„Solidarnosc ist so stark wie nie“

■ Polens wichtigstes Möbel, der runde Tisch, kommt heute zum Einsatz / Erste Dialogrunde im Radziwill-Palast / Walesa: Verhandlungen für ganz Osteuropa von Bedeutung / Demonstration in Danzig für die Wiederzulassung der verbotenen Gewerkschaft Solidarität

Berlin/Warschau(taz/afp) - Jetzt endlich kommt er zum Einsatz, im Palais Radziwill in der Warschauer Altstadt dort, wo vor fast genau 34 Jahren der Warschauer Pakt unterzeichnet wurde. Erst in Jablonna vor Warschau aufgebaut, dann wieder zerlegt, kommt der runde Tisch jetzt sogar ins Fernsehen. Fast alles, was Rang und Namen hat in Polen, wird in den nächsten Wochen an ihm Platz nehmen.
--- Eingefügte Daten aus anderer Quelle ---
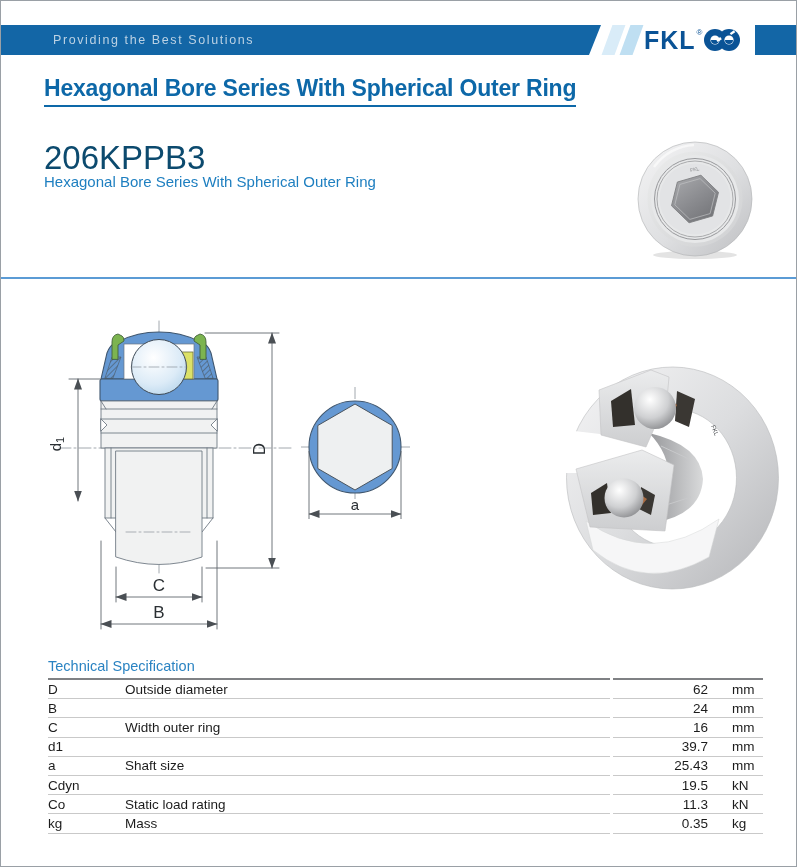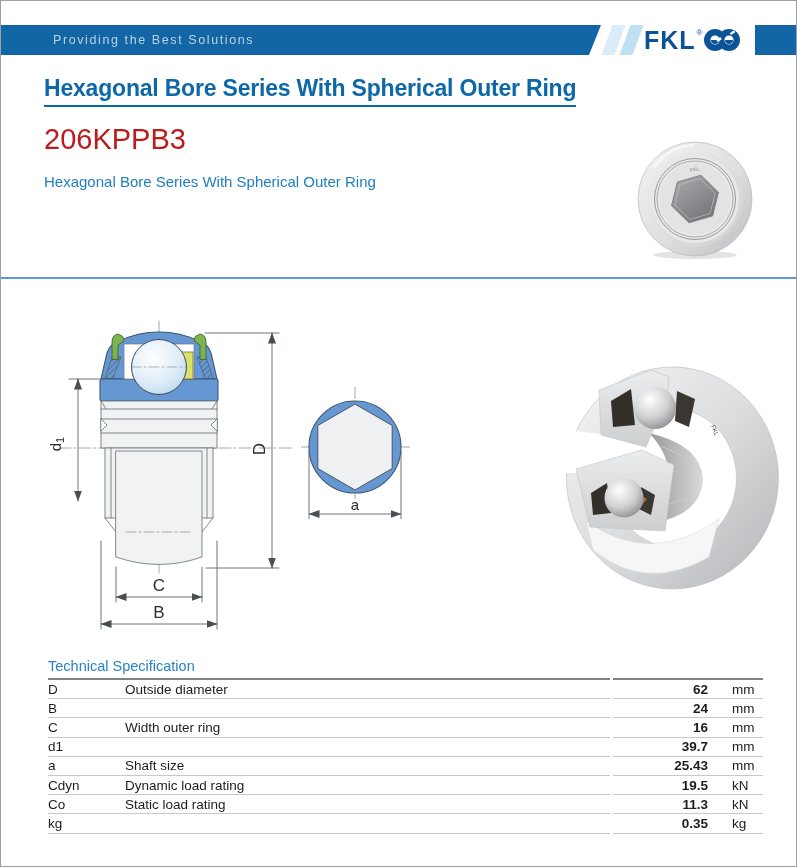--- a/index.html
+++ b/index.html
@@ -25,7 +25,7 @@
   .page-title{position:absolute;left:43px;top:74px;margin:0;
     font-size:23px;font-weight:bold;color:#0d68a8;letter-spacing:-0.2px;
     border-bottom:2px solid #0d68a8;padding-bottom:3px;display:inline-block;}
-  .product-code{position:absolute;left:43px;top:122px;font-size:29px;color:#b91c1c;}
+  .product-code{position:absolute;left:43px;top:138px;font-size:33px;color:#0c4a6e;}
   .product-series{position:absolute;left:43px;top:172px;font-size:15px;color:#1e7fc0;}
   .divider{position:absolute;left:0;top:276px;width:795px;height:2px;background:#5b9bd5;}
   

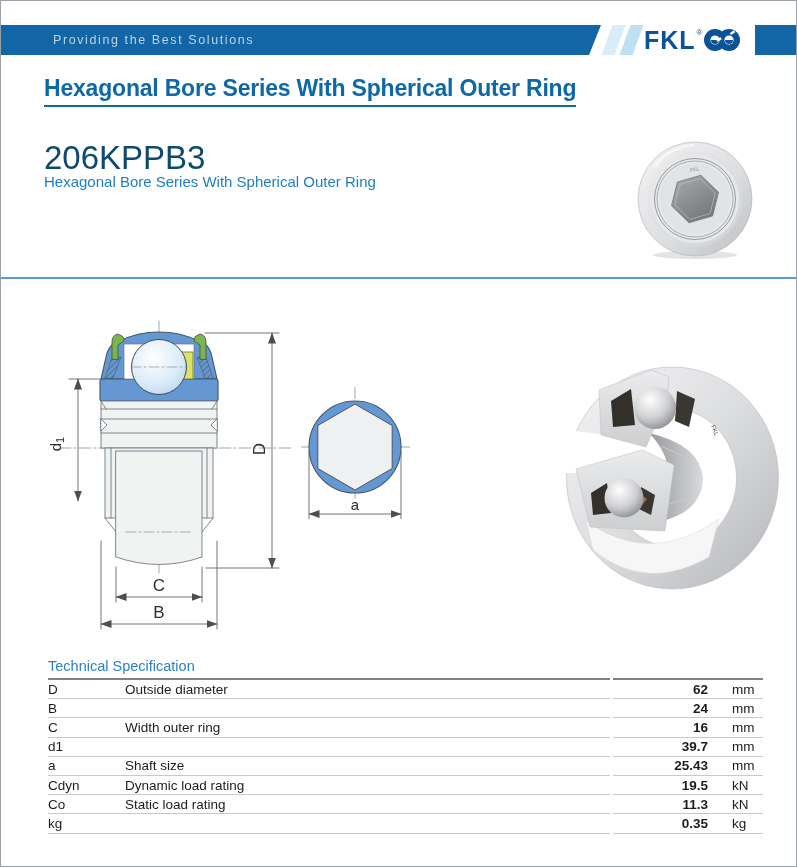--- a/index.html
+++ b/index.html
@@ -44,7 +44,7 @@
   .cg-right{flex:1;display:flex;align-items:center;border-bottom:1px solid #c9c9c9;}
   .c-sym{width:77px;}
   .c-desc{flex:1;}
-  .c-val{flex:1;text-align:right;font-weight:bold;}
+  .c-val{flex:1;text-align:right;}
   .c-unit{width:31px;margin-left:24px;}
 </style>
 </head>

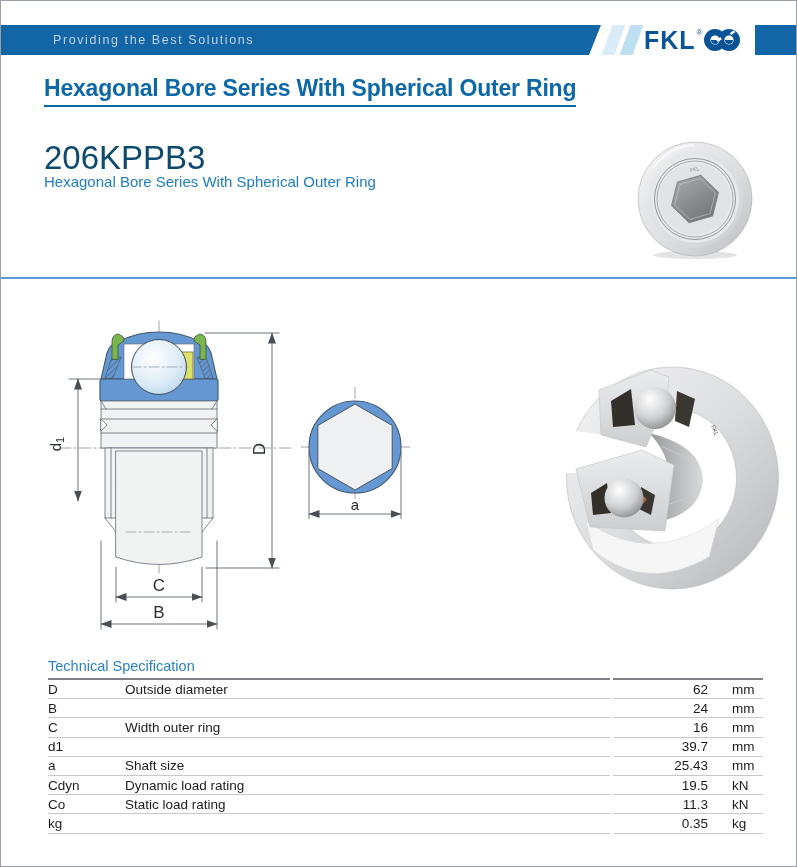--- a/index.html
+++ b/index.html
@@ -300,7 +300,6 @@
     <div class="spec-row">
       <div class="cg-left">
           <span class="c-sym">Cdyn</span>
-          <span class="c-desc">Dynamic load rating</span>
         </div>
       <div class="cg-gap"></div>
       <div class="cg-right">

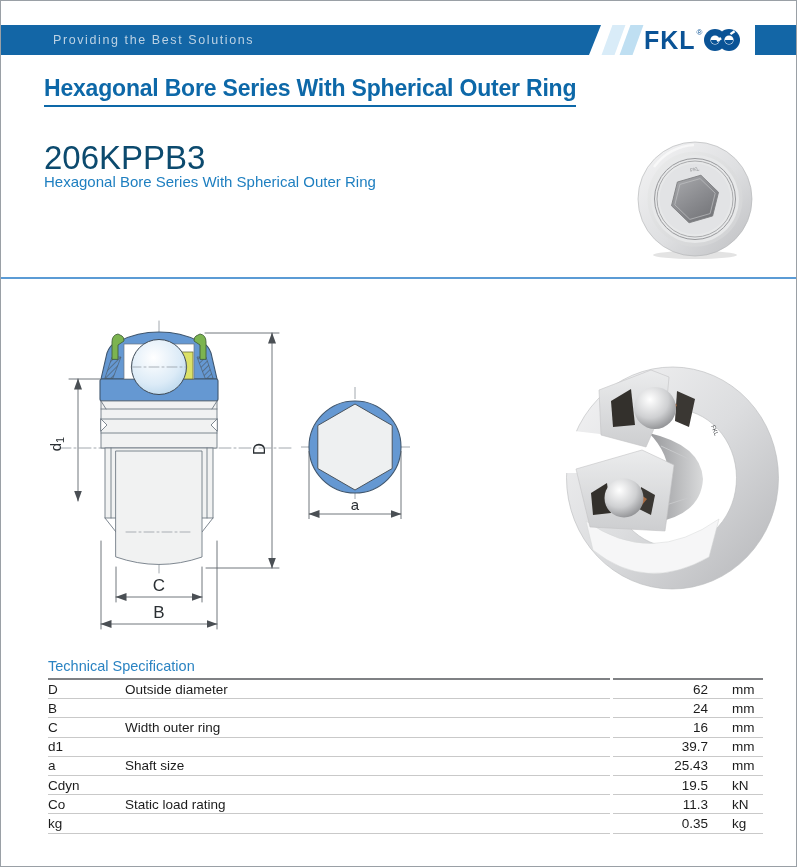--- a/index.html
+++ b/index.html
@@ -321,6 +321,7 @@
     <div class="spec-row">
       <div class="cg-left">
           <span class="c-sym">kg</span>
+          <span class="c-desc">Mass</span>
         </div>
       <div class="cg-gap"></div>
       <div class="cg-right">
Unter den 25 Oppositionsvertretern sind so bekannte Solidarnosc-Aktivisten wie Zbigniew Bujak, der sich nach der Verhängung des Kriegsrechts 1981 fünf Jahre lang erfolgreich im Untergrund versteckte und von dort aus die geheimen Gewerkschaftsstrukturen leitete, der Warschauer Historiker Bronislaw Geremek, der Arbeiterführer Walesa auf seiner ersten Auslandsreise nach Frankreich begleitete, und der oppositionelle Historiker Adam Michnik. Gegen ihn scheint die Regierung nun keine Einwände mehr zu haben. Noch im November '88 hatte die Regierungsseite es abgelehnt, mit ihm und seinem ebenfalls der oppositionellen Linken zugerechneten Freund Jacek Kuron zu verhandeln. Ihnen allen gegenüber werden Vertreter der offiziellen Gewerkschaften OPZZ mit Politbüromitglied Alfred Miodowicz an der Spitze Platz nehmen. Mit der Anwesenheit von ZK-Sekretär Stanislaw Ciosek ist ebenfalls zu rechnen. Er hat den Dialog erst zustandegebracht und ist ebenfalls in das Politbüro aufgerückt.

Nach der monatelangen Wartezeit gehen beide Seiten gut vorbereitet in die Verhandlungen. Arbeiterführer Walesa hat am Sonntag noch eine Sitzung des Bürgerkomitees einberufen, jenes „Schattenkabinett“, das nahezu sämtliche Köpfe der Opposition zusammenfaßt. Kein Wunder, daß Walesa nach eigenen Worten „ganz entspannt, optimistisch und in bester Form“ antritt. Der runde Tisch sei von größtem Interesse für die Zukunft Polens und anderer Länder des Ostblocks, erklärte er nach seiner Ankunft in Warschau der Presse. Die Postulate, mit denen seine Delegation in die Verhandlungen geht, erinnern deutlich an die Vereinbarungen von Danzig 1981: Unabhängigkeit der Gerichte, freier Zugang zu den Massenmedien, umfassende Selbstverwaltung, Wirtschaftsreform, Legalisierung von Solidarnosc, des Studentenverbandes NZS und der Landsolidarität.

Die Regierung will die Opposition vor allem für eine Teilnahme an den für Mai geplanten Parlamentswahlen gewinnen. Eine direkte Kandidatur von Solidarnosc auf einer vorbereiteten Einheitsliste hat jedoch Walesas Berater Geremek bereits abgelehnt. Solidarnosc sei stets für völlig freie Wahlen eingetreten. Auch das Streikrecht wolle man sich nicht beschneiden lassen. Die moralische Autorität der Gewerkschaft sei größer denn je.

Geringer scheint dagegen die Autorität von Arbeiterführer Walesa zu sein, besonders unter der radikalen Danziger Solidarnosc-Jugend. Die begann am Sonntag abend im Anschluß an eine Demonstration für die Wiederzulassung von Solidarnosc in Danzig einen Polizeikordon mit Steinen zu bewerfen und skandierte dazu „Nieder mit den Kommunisten“. Schließlich gelang es Passanten, die jugendlichen Demonstranten mit Hinweisen auf den am Montag beginnenden Dialog am runden Tisch zum freiwilligen Rückzug zu bewegen. Walesa hat sich in der Vergangenheit mehrfach gegen gewalttätige Demonstrationen ausgesprochen.